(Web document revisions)
===============

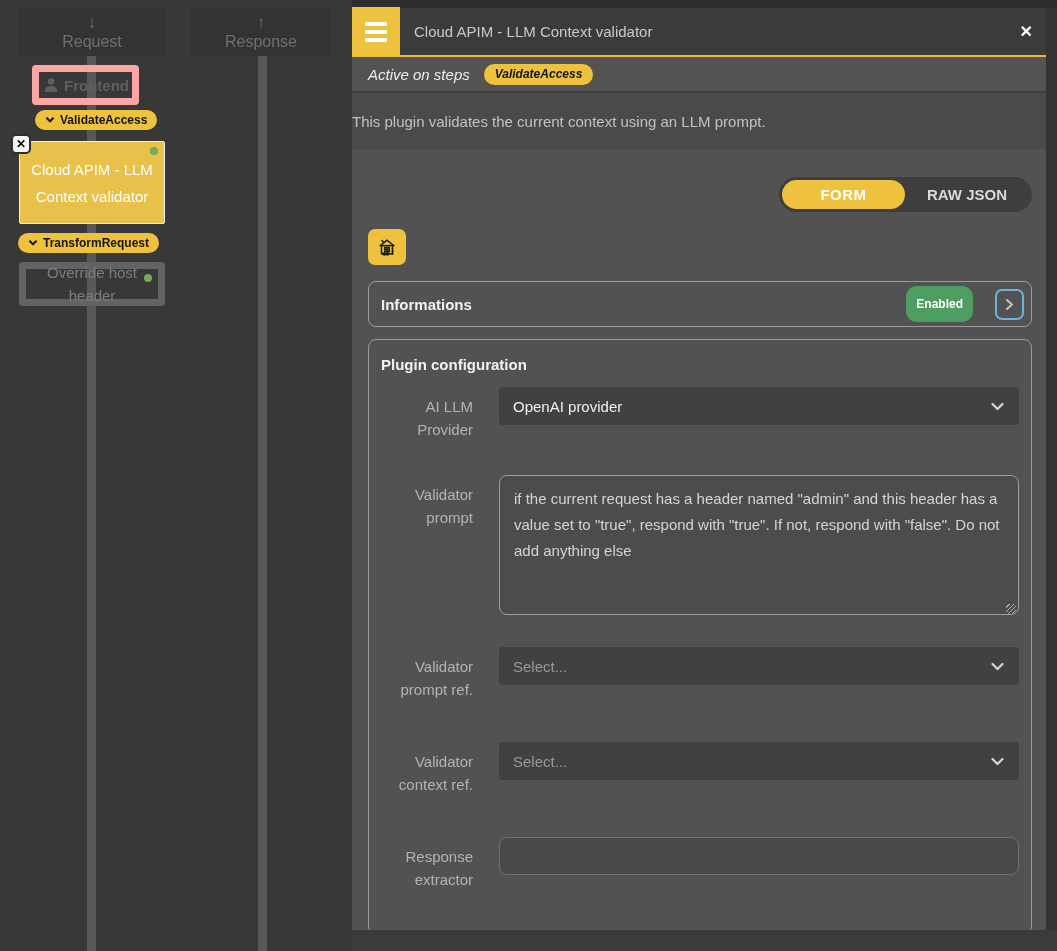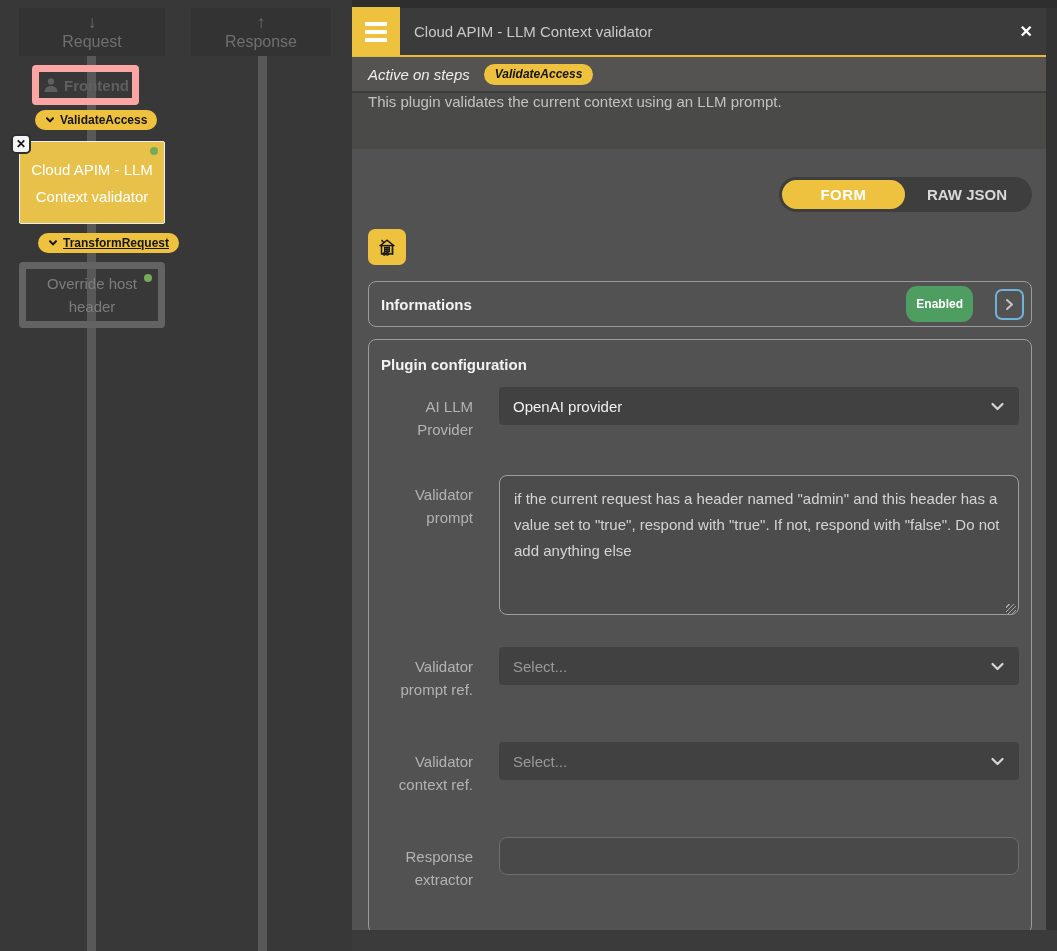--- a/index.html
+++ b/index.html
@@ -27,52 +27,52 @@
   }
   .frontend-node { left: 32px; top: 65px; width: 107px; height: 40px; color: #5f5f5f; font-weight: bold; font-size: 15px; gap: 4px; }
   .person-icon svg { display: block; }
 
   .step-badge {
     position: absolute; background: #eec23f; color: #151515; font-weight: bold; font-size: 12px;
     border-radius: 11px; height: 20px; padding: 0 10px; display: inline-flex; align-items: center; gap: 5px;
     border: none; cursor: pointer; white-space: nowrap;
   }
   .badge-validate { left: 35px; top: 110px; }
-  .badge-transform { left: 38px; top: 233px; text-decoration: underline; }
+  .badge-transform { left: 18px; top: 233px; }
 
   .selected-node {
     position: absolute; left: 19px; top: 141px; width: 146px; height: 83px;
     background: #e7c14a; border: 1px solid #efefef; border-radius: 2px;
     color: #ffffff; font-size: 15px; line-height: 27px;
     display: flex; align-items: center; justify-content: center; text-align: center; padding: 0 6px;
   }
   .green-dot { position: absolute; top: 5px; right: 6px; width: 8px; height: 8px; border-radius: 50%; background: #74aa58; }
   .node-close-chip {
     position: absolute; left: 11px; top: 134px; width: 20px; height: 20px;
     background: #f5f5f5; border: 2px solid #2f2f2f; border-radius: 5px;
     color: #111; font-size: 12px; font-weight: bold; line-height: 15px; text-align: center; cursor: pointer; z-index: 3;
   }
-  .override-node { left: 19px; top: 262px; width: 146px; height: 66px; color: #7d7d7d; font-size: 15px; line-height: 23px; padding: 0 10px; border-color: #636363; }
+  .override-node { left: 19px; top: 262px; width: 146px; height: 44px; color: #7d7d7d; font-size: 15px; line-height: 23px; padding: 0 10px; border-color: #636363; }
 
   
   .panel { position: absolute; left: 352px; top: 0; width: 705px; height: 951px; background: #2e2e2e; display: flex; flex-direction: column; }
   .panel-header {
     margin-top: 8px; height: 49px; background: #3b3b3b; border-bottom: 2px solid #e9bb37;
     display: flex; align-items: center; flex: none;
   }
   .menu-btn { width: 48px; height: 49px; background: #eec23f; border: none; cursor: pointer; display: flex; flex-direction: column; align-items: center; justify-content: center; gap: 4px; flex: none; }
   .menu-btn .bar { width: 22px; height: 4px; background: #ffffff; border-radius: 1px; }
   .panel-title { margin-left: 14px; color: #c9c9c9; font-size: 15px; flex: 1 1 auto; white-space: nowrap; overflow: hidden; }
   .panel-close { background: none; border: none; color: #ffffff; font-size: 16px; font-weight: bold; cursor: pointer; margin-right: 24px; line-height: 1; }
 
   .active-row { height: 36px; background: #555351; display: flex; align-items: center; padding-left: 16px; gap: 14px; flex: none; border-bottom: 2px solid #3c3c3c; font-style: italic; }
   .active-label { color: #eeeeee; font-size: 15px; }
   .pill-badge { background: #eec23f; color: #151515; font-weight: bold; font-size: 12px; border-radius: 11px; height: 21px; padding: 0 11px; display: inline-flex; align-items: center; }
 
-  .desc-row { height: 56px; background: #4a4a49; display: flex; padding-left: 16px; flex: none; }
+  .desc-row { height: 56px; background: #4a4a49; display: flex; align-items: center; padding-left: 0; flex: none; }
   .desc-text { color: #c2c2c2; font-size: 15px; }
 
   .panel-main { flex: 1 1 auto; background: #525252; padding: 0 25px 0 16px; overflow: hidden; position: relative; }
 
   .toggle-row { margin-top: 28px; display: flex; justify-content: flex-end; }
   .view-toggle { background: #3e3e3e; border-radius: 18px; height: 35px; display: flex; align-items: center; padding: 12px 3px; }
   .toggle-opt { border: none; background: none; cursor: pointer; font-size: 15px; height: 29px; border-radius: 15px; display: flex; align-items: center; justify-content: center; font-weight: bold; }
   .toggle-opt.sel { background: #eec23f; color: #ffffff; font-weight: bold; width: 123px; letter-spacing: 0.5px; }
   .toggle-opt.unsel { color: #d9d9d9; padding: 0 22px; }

===============

Reproduce all of the entries above word for word, but leave out their pictures.

Your response
--- a/index.html
+++ b/index.html
@@ -27,52 +27,52 @@
   }
   .frontend-node { left: 32px; top: 65px; width: 107px; height: 40px; color: #5f5f5f; font-weight: bold; font-size: 15px; gap: 4px; }
   .person-icon svg { display: block; }
 
   .step-badge {
     position: absolute; background: #eec23f; color: #151515; font-weight: bold; font-size: 12px;
     border-radius: 11px; height: 20px; padding: 0 10px; display: inline-flex; align-items: center; gap: 5px;
     border: none; cursor: pointer; white-space: nowrap;
   }
   .badge-validate { left: 35px; top: 110px; }
-  .badge-transform { left: 38px; top: 233px; text-decoration: underline; }
+  .badge-transform { left: 18px; top: 233px; }
 
   .selected-node {
     position: absolute; left: 19px; top: 141px; width: 146px; height: 83px;
     background: #e7c14a; border: 1px solid #efefef; border-radius: 2px;
     color: #ffffff; font-size: 15px; line-height: 27px;
     display: flex; align-items: center; justify-content: center; text-align: center; padding: 0 6px;
   }
   .green-dot { position: absolute; top: 5px; right: 6px; width: 8px; height: 8px; border-radius: 50%; background: #74aa58; }
   .node-close-chip {
     position: absolute; left: 11px; top: 134px; width: 20px; height: 20px;
     background: #f5f5f5; border: 2px solid #2f2f2f; border-radius: 5px;
     color: #111; font-size: 12px; font-weight: bold; line-height: 15px; text-align: center; cursor: pointer; z-index: 3;
   }
-  .override-node { left: 19px; top: 262px; width: 146px; height: 66px; color: #7d7d7d; font-size: 15px; line-height: 23px; padding: 0 10px; border-color: #636363; }
+  .override-node { left: 19px; top: 262px; width: 146px; height: 44px; color: #7d7d7d; font-size: 15px; line-height: 23px; padding: 0 10px; border-color: #636363; }
 
   
   .panel { position: absolute; left: 352px; top: 0; width: 705px; height: 951px; background: #2e2e2e; display: flex; flex-direction: column; }
   .panel-header {
     margin-top: 8px; height: 49px; background: #3b3b3b; border-bottom: 2px solid #e9bb37;
     display: flex; align-items: center; flex: none;
   }
   .menu-btn { width: 48px; height: 49px; background: #eec23f; border: none; cursor: pointer; display: flex; flex-direction: column; align-items: center; justify-content: center; gap: 4px; flex: none; }
   .menu-btn .bar { width: 22px; height: 4px; background: #ffffff; border-radius: 1px; }
   .panel-title { margin-left: 14px; color: #c9c9c9; font-size: 15px; flex: 1 1 auto; white-space: nowrap; overflow: hidden; }
   .panel-close { background: none; border: none; color: #ffffff; font-size: 16px; font-weight: bold; cursor: pointer; margin-right: 24px; line-height: 1; }
 
   .active-row { height: 36px; background: #555351; display: flex; align-items: center; padding-left: 16px; gap: 14px; flex: none; border-bottom: 2px solid #3c3c3c; font-style: italic; }
   .active-label { color: #eeeeee; font-size: 15px; }
   .pill-badge { background: #eec23f; color: #151515; font-weight: bold; font-size: 12px; border-radius: 11px; height: 21px; padding: 0 11px; display: inline-flex; align-items: center; }
 
-  .desc-row { height: 56px; background: #4a4a49; display: flex; padding-left: 16px; flex: none; }
+  .desc-row { height: 56px; background: #4a4a49; display: flex; align-items: center; padding-left: 0; flex: none; }
   .desc-text { color: #c2c2c2; font-size: 15px; }
 
   .panel-main { flex: 1 1 auto; background: #525252; padding: 0 25px 0 16px; overflow: hidden; position: relative; }
 
   .toggle-row { margin-top: 28px; display: flex; justify-content: flex-end; }
   .view-toggle { background: #3e3e3e; border-radius: 18px; height: 35px; display: flex; align-items: center; padding: 12px 3px; }
   .toggle-opt { border: none; background: none; cursor: pointer; font-size: 15px; height: 29px; border-radius: 15px; display: flex; align-items: center; justify-content: center; font-weight: bold; }
   .toggle-opt.sel { background: #eec23f; color: #ffffff; font-weight: bold; width: 123px; letter-spacing: 0.5px; }
   .toggle-opt.unsel { color: #d9d9d9; padding: 0 22px; }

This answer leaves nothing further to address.